Only one span is wanted from the lines below: from the one with "html: <div>Greve de" up to and including the one with "html: none ->". Copy it exactly, without images.
**** Provided data
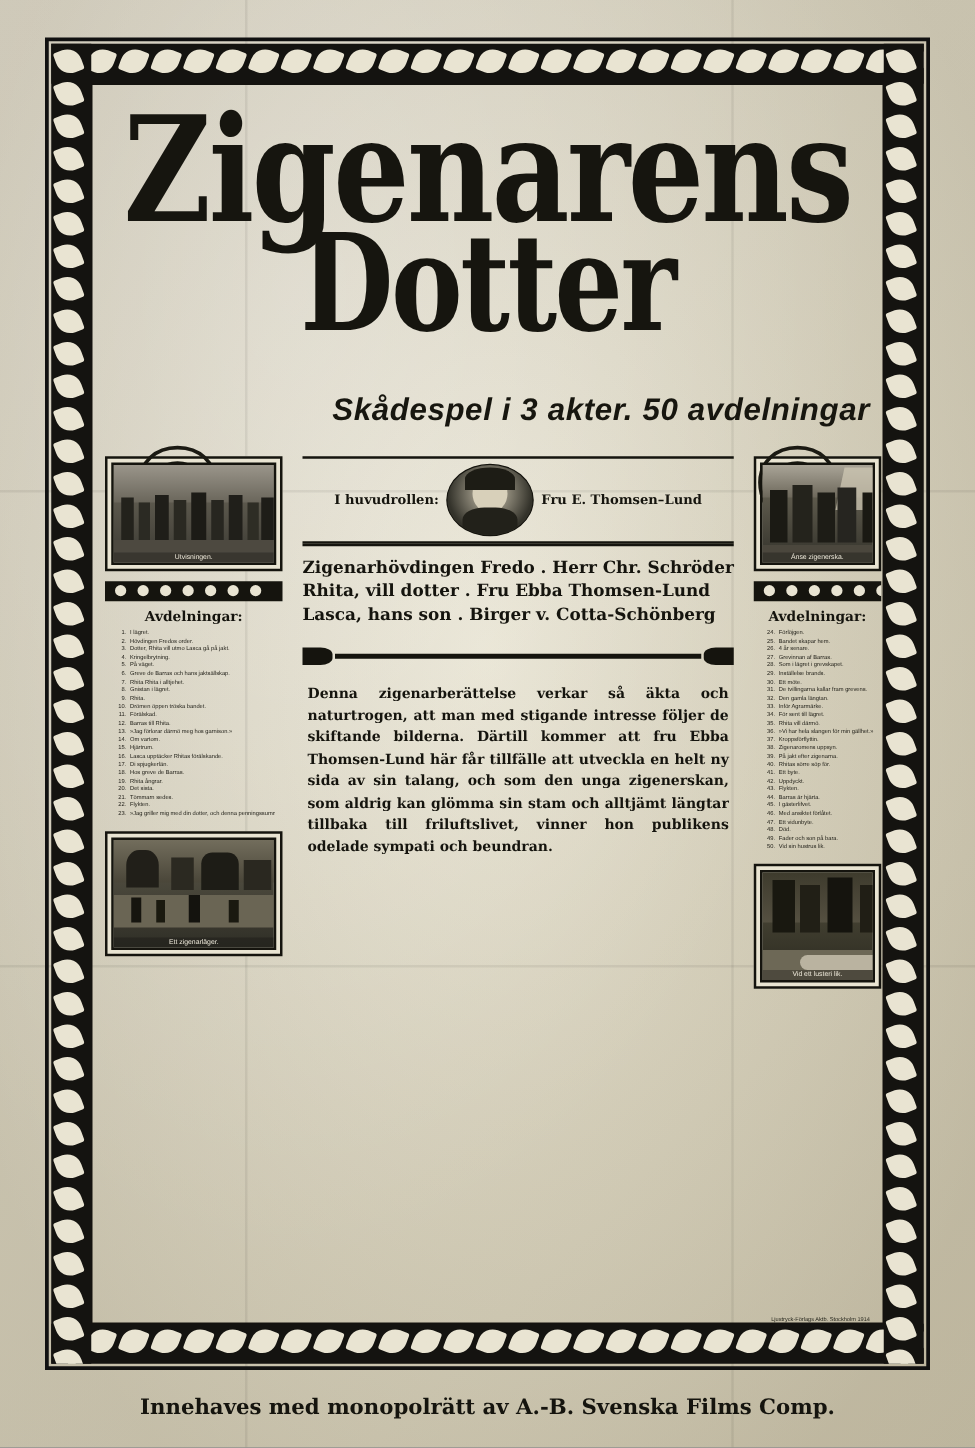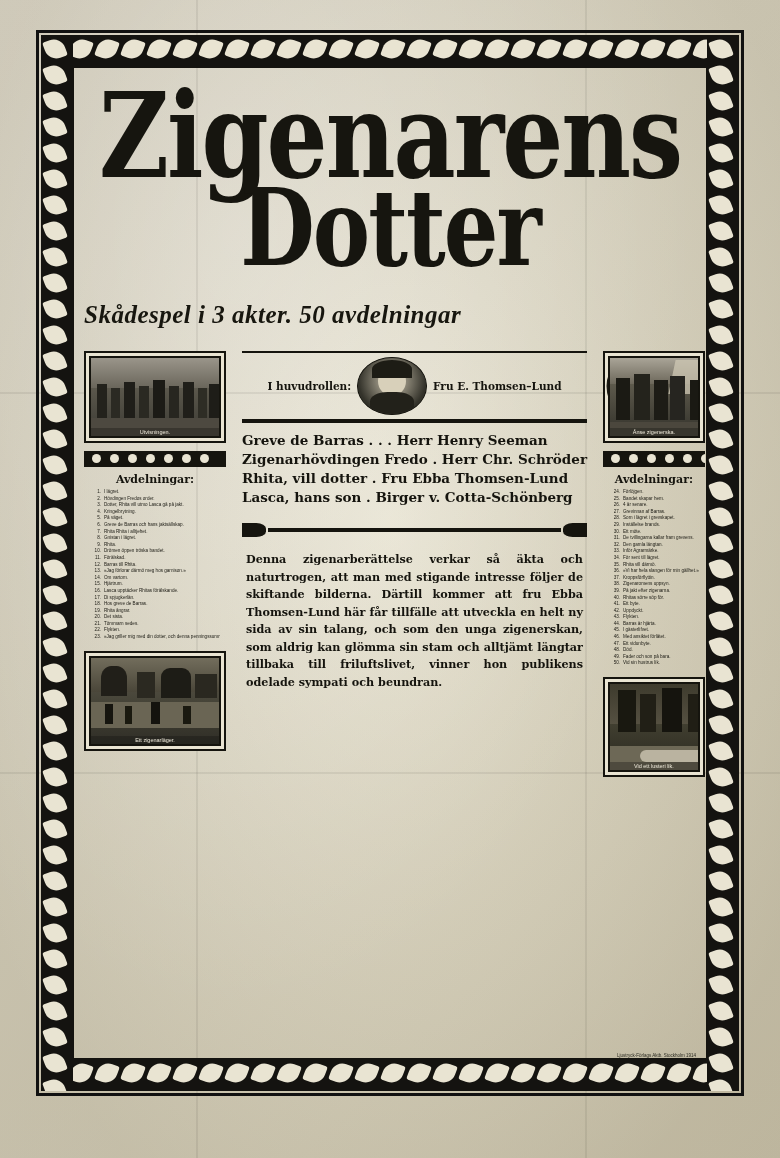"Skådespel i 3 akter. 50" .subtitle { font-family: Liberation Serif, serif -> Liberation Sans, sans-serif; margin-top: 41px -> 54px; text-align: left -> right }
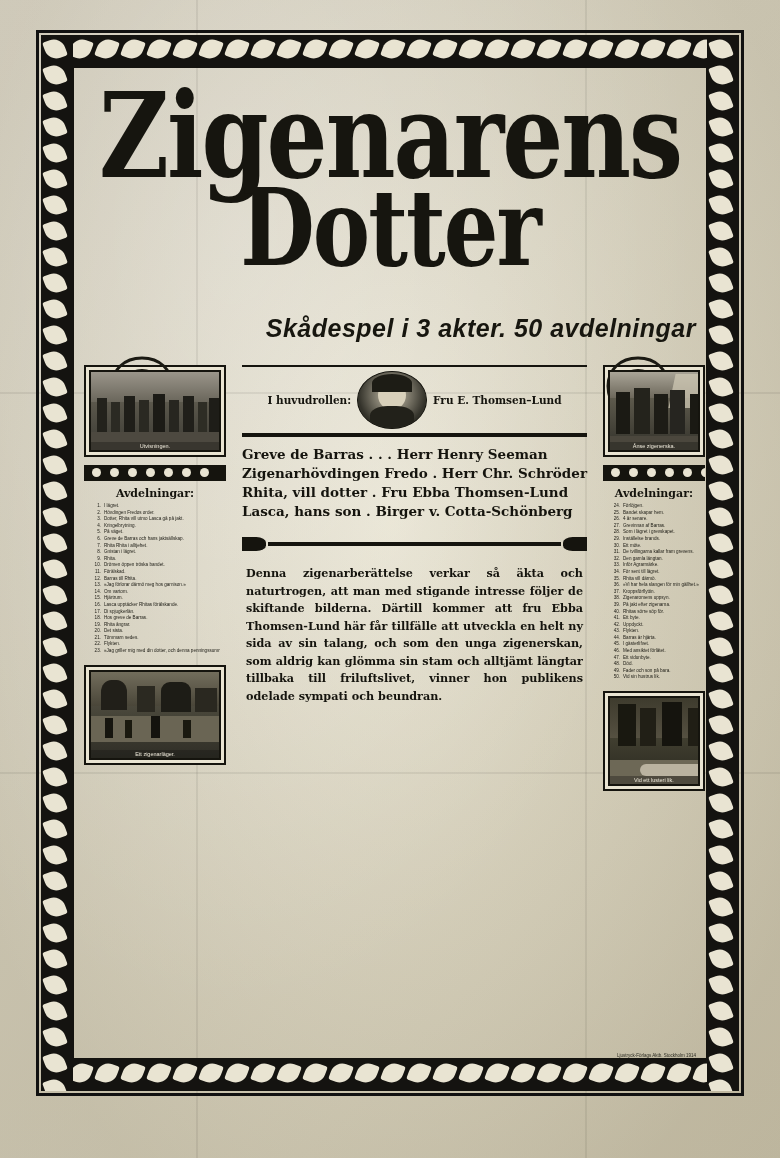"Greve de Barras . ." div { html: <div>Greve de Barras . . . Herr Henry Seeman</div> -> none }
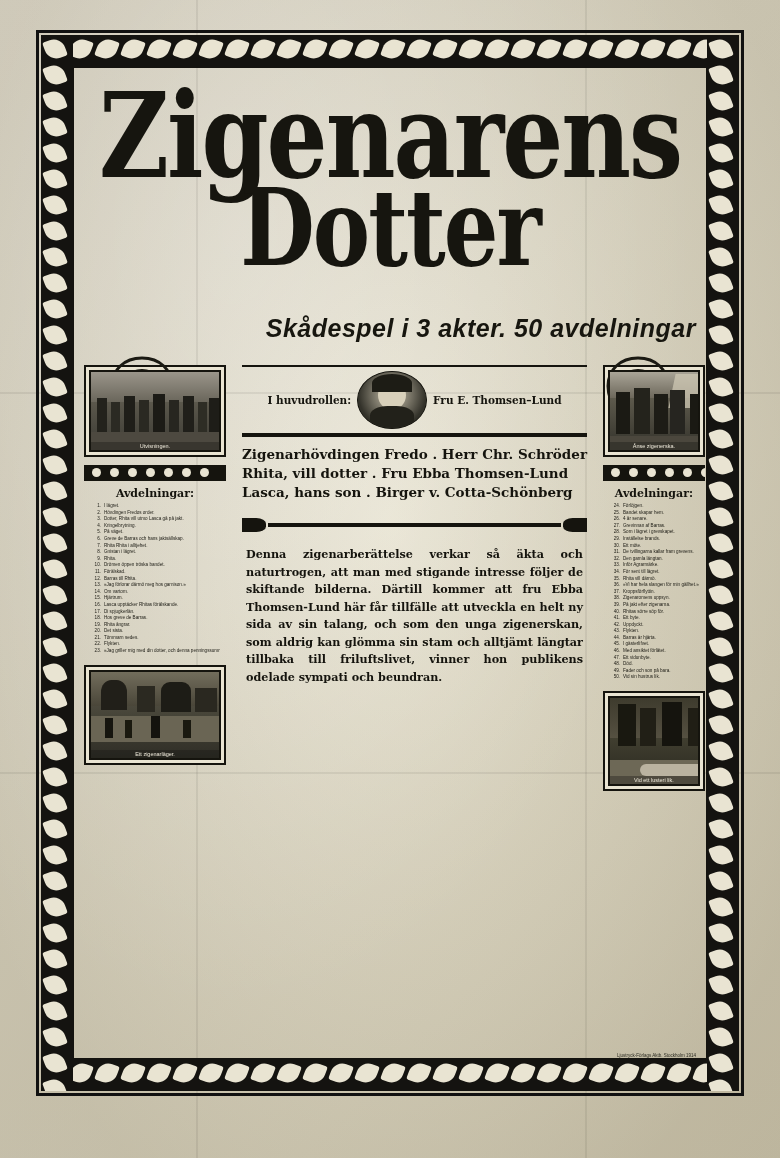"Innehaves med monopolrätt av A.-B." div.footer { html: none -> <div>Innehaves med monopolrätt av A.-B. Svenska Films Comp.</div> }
********
**** Provided data
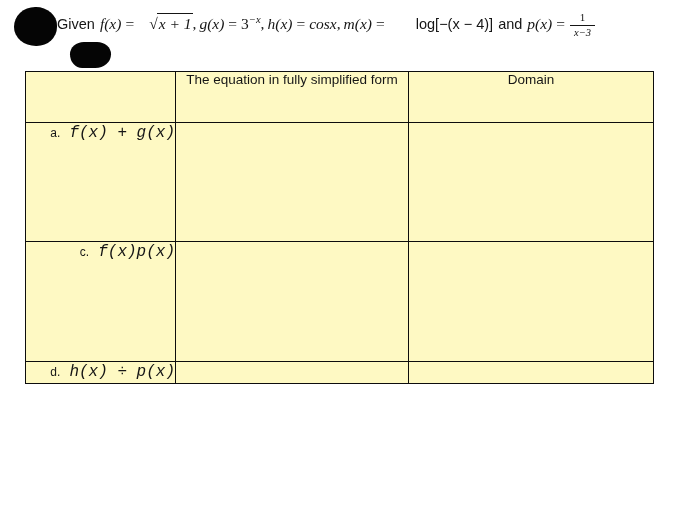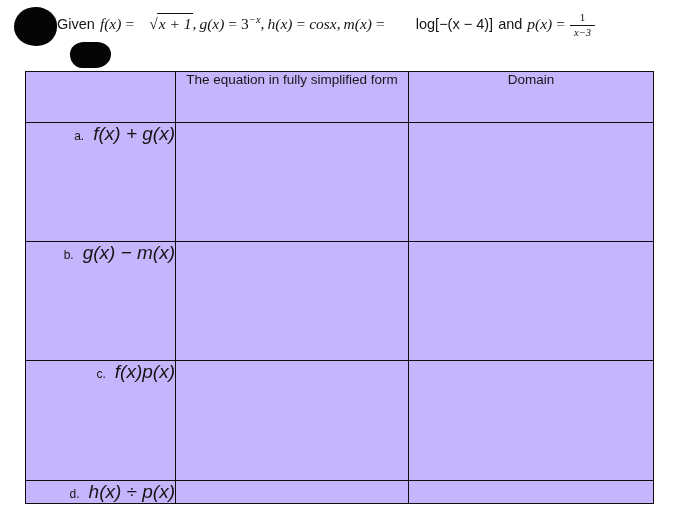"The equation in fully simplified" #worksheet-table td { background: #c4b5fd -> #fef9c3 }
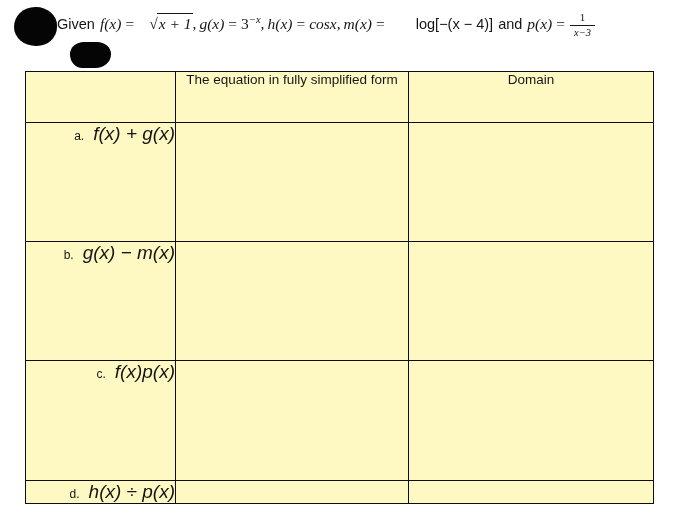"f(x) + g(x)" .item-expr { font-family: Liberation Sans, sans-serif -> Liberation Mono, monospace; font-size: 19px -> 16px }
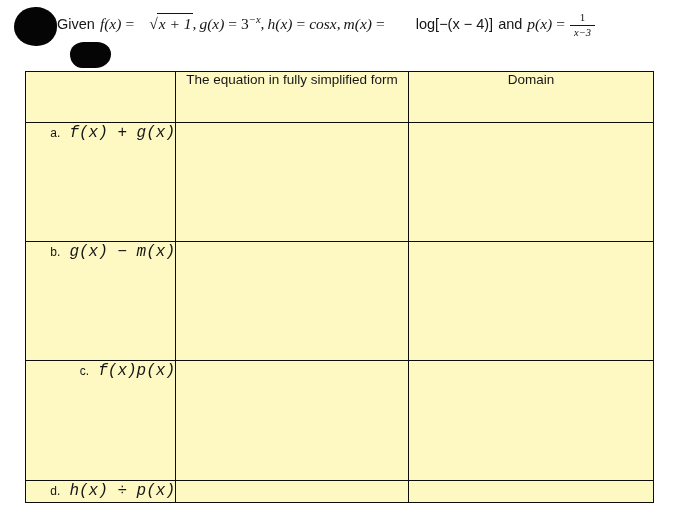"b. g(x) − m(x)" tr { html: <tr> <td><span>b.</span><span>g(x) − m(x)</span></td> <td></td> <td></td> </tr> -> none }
********
* Solution to this exercise:
"Greve de Barras . ." div { html: <div>Greve de Barras . . . Herr Henry Seeman</div> -> none }
"Innehaves med monopolrätt av A.-B." div.footer { html: none -> <div>Innehaves med monopolrätt av A.-B. Svenska Films Comp.</div> }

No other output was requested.